If a firm cannot raise prices without severely reducing unit sales but the firm's input costs are rising it goes bankrupt depending on the amount of cash it can get its hands on. Other firms, whose financials are geared toward lower volumes or with deeper pockets will make up the slack, at higher prices.
With that thought in mind, I'm keenly watching the US auto industry. Bankruptcies could signal a round of inflation as competition declines, i.e. the pricing power of the industry as a whole gets divided amongst fewer hands.

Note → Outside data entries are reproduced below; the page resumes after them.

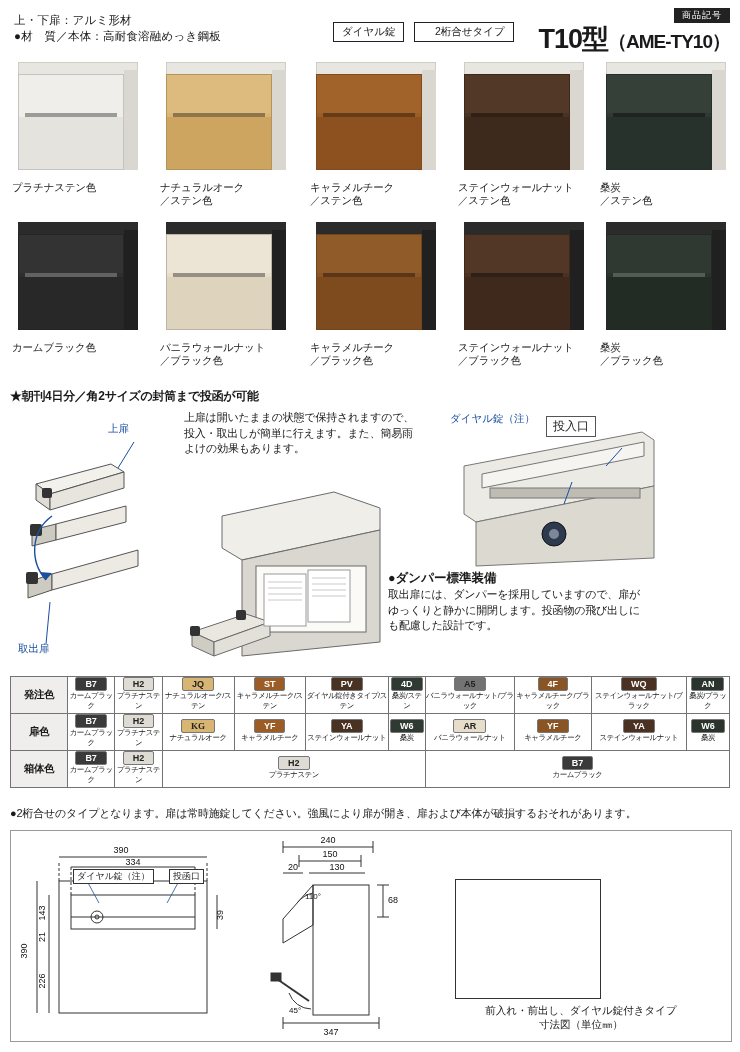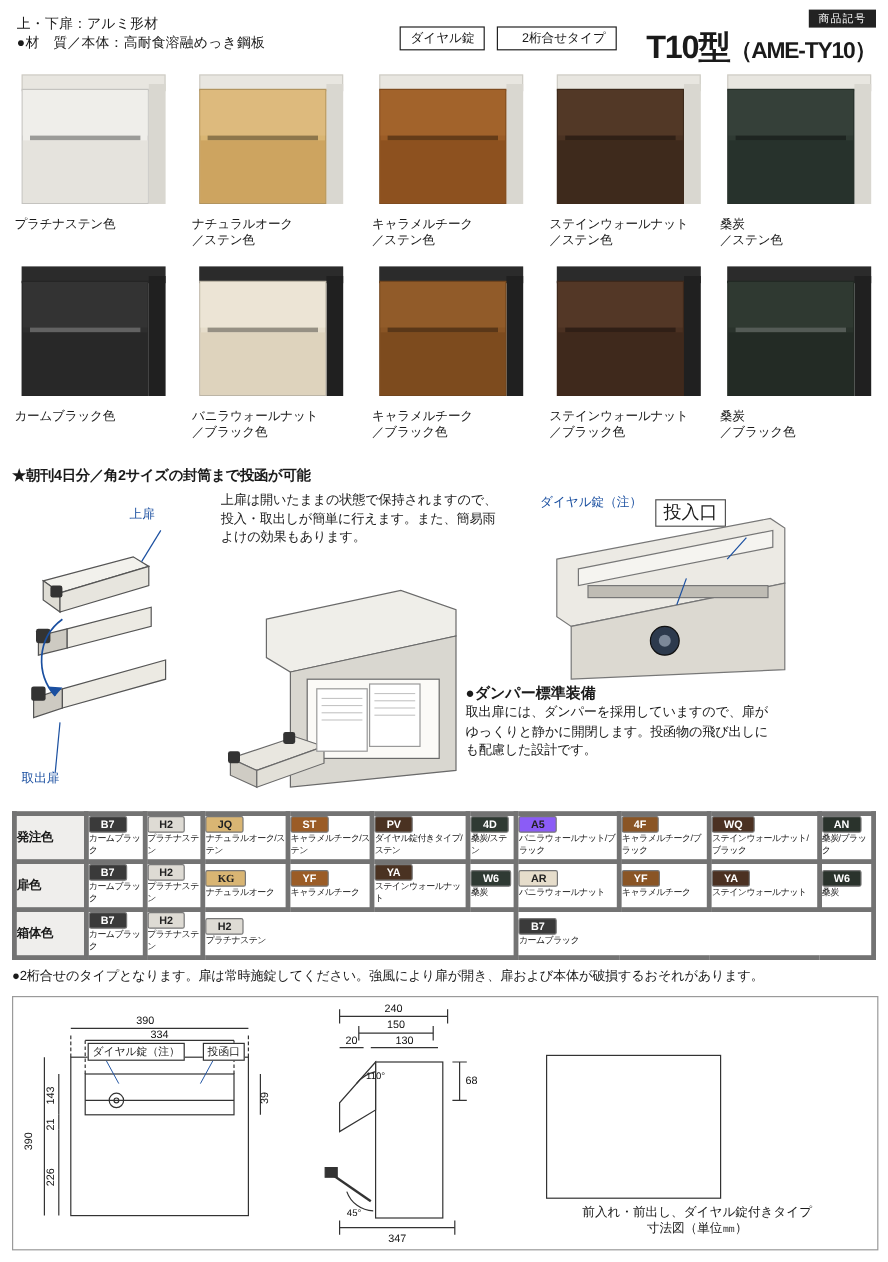--- a/index.html
+++ b/index.html
@@ -45,21 +45,21 @@
   .starline{position:absolute;left:10px;top:388px;font-size:12px;font-weight:bold;letter-spacing:-0.3px;}
 
   
   .feat{position:absolute;left:0;top:404px;width:740px;height:270px;}
   .feat-title{font-size:12.5px;font-weight:bold;}
   .feat-text{font-size:11px;line-height:15.5px;letter-spacing:-0.2px;}
   .lbl-blue{color:#1a4fa0;font-size:10.5px;}
 
   
   .ctable{position:absolute;left:10px;top:676px;width:720px;border-collapse:collapse;font-size:8px;}
-  .ctable td{border:4px solid #737373;vertical-align:middle;padding:0;}
+  .ctable td{border:1px solid #737373;text-align:center;vertical-align:middle;padding:0;}
   .ctable .rowlbl{width:56px;font-size:10.5px;font-weight:bold;background:#efeeec;letter-spacing:-0.5px;}
   .code{display:inline-block;font-weight:bold;font-size:9px;padding:0 9px;border-radius:2px;line-height:12px;}
   .cname{display:block;font-size:7.5px;line-height:10px;letter-spacing:-0.5px;padding-bottom:2px;}
 
   
   .note{position:absolute;left:10px;top:806px;font-size:11px;letter-spacing:-0.2px;}
 
   
   .dims{position:absolute;left:10px;top:830px;width:720px;height:210px;border:1px solid #9a9a9a;background:#fff;}
   .capt{position:absolute;font-size:10.5px;text-align:center;line-height:14px;}
@@ -334,39 +334,39 @@
         <polygon points="30,96 208,60 208,132 30,140" fill="#dcd9d1"></polygon>
         <rect x="44" y="62" width="150" height="10" fill="#bfbcb4"></rect>
         <polygon points="36,48 198,16 198,30 36,62" fill="#f5f4f0"></polygon>
       </g>
       <circle cx="108" cy="108" r="12" fill="#2d3a4d" stroke="#111"></circle>
       <circle cx="108" cy="108" r="5" fill="#7c8899"></circle>
       <path d="M118,78 L126,56" stroke="#1a4fa0" stroke-width="1" fill="none"></path>
       <path d="M160,40 L176,22" stroke="#1a4fa0" stroke-width="1" fill="none"></path>
     </svg>
     <div class="lbl-blue" style="position:absolute;left:450px;top:8px;">ダイヤル錠（注）</div>
-    <div style="position:absolute;left:546px;top:12px;font-size:15px;border:1px solid #555;padding:1px 6px;background:#fff;">投入口</div>
+    <div style="position:absolute;left:546px;top:12px;font-size:12px;border:1px solid #555;padding:1px 6px;background:#fff;">投入口</div>
 
     <div style="position:absolute;left:388px;top:166px;width:254px;">
       <div class="feat-title">●ダンパー標準装備</div>
       <div class="feat-text">取出扉には、ダンパーを採用していますので、扉がゆっくりと静かに開閉します。投函物の飛び出しにも配慮した設計です。</div>
     </div>
   </div>
 
   <table class="ctable">
     <tbody>
         <tr>
       <td class="rowlbl">発注色</td>
       <td><span class="code" style="background: rgb(58, 58, 58); color: rgb(255, 255, 255); border: 1px solid rgb(119, 119, 119);">B7</span><span class="cname">カームブラック</span></td>
       <td><span class="code" style="background: rgb(222, 219, 212); color: rgb(34, 34, 34); border: 1px solid rgb(119, 119, 119);">H2</span><span class="cname">プラチナステン</span></td>
       <td><span class="code" style="background: rgb(217, 181, 115); color: rgb(34, 34, 34); border: 1px solid rgb(119, 119, 119);">JQ</span><span class="cname">ナチュラルオーク/ステン</span></td>
       <td><span class="code" style="background: rgb(155, 92, 38); color: rgb(255, 255, 255); border: 1px solid rgb(119, 119, 119);">ST</span><span class="cname">キャラメルチーク/ステン</span></td>
       <td><span class="code" style="background: rgb(74, 50, 34); color: rgb(255, 255, 255); border: 1px solid rgb(119, 119, 119);">PV</span><span class="cname">ダイヤル錠付きタイプ/ステン</span></td>
       <td><span class="code" style="background: rgb(47, 58, 51); color: rgb(255, 255, 255); border: 1px solid rgb(119, 119, 119);">4D</span><span class="cname">桑炭/ステン</span></td>
-      <td><span class="code" style="background: #8b5cf6; color: rgb(34, 34, 34); border: 1px solid rgb(119, 119, 119);">A5</span><span class="cname">バニラウォールナット/ブラック</span></td>
+      <td><span class="code" style="background: #737373; color: rgb(34, 34, 34); border: 1px solid rgb(119, 119, 119);">A5</span><span class="cname">バニラウォールナット/ブラック</span></td>
       <td><span class="code" style="background: rgb(138, 85, 37); color: rgb(255, 255, 255); border: 1px solid rgb(119, 119, 119);">4F</span><span class="cname">キャラメルチーク/ブラック</span></td>
       <td><span class="code" style="background: rgb(75, 49, 34); color: rgb(255, 255, 255); border: 1px solid rgb(119, 119, 119);">WQ</span><span class="cname">ステインウォールナット/ブラック</span></td>
       <td><span class="code" style="background: rgb(42, 51, 44); color: rgb(255, 255, 255); border: 1px solid rgb(119, 119, 119);">AN</span><span class="cname">桑炭/ブラック</span></td>
     </tr>
     <tr>
       <td class="rowlbl">扉色</td>
       <td><span class="code" style="background: rgb(58, 58, 58); color: rgb(255, 255, 255); border: 1px solid rgb(119, 119, 119);">B7</span><span class="cname">カームブラック</span></td>
       <td><span class="code" style="background: rgb(222, 219, 212); color: rgb(34, 34, 34); border: 1px solid rgb(119, 119, 119);">H2</span><span class="cname">プラチナステン</span></td>
       <td><span class="code" style="background: rgb(217, 181, 115); color: rgb(34, 34, 34); border: 1px solid rgb(119, 119, 119); font-family: Liberation Serif, serif;">KG</span><span class="cname">ナチュラルオーク</span></td>
       <td><span class="code" style="background: rgb(155, 92, 38); color: rgb(255, 255, 255); border: 1px solid rgb(119, 119, 119);">YF</span><span class="cname">キャラメルチーク</span></td>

Speaking (actually writing) of pricing power, it seems the Fed fears it no longer has any. They may be correct in that view. For the first time since 2000 (when the Fed removed $20 odd Billion from Dec. 1999 to Feb 2000), the monetary base is contracting, albeit slowly (less than $5B from the May peak).
Funny how rates could rise substantially (thus inflating interest profits at the banks) for many quarters without much complaint but when the monetary base contracts, people begin to worry.
The former action is, in my view, the Fed, i.e. the OPEC of money, acting as an agent for the banks, and giving it some room to cut later, the latter action is the Fed trying to keep a lid on inflation, or perhaps just trying to gin up a little equity/housing market sell off, which would get the world crying for some more money. (Gosh, I start writing about the Fed and I get verbal inflation, no simple sentences, just run on and on and ons).
Fortunately, Helicopter Ben will be there to bail us all out, likely to popular acclaim.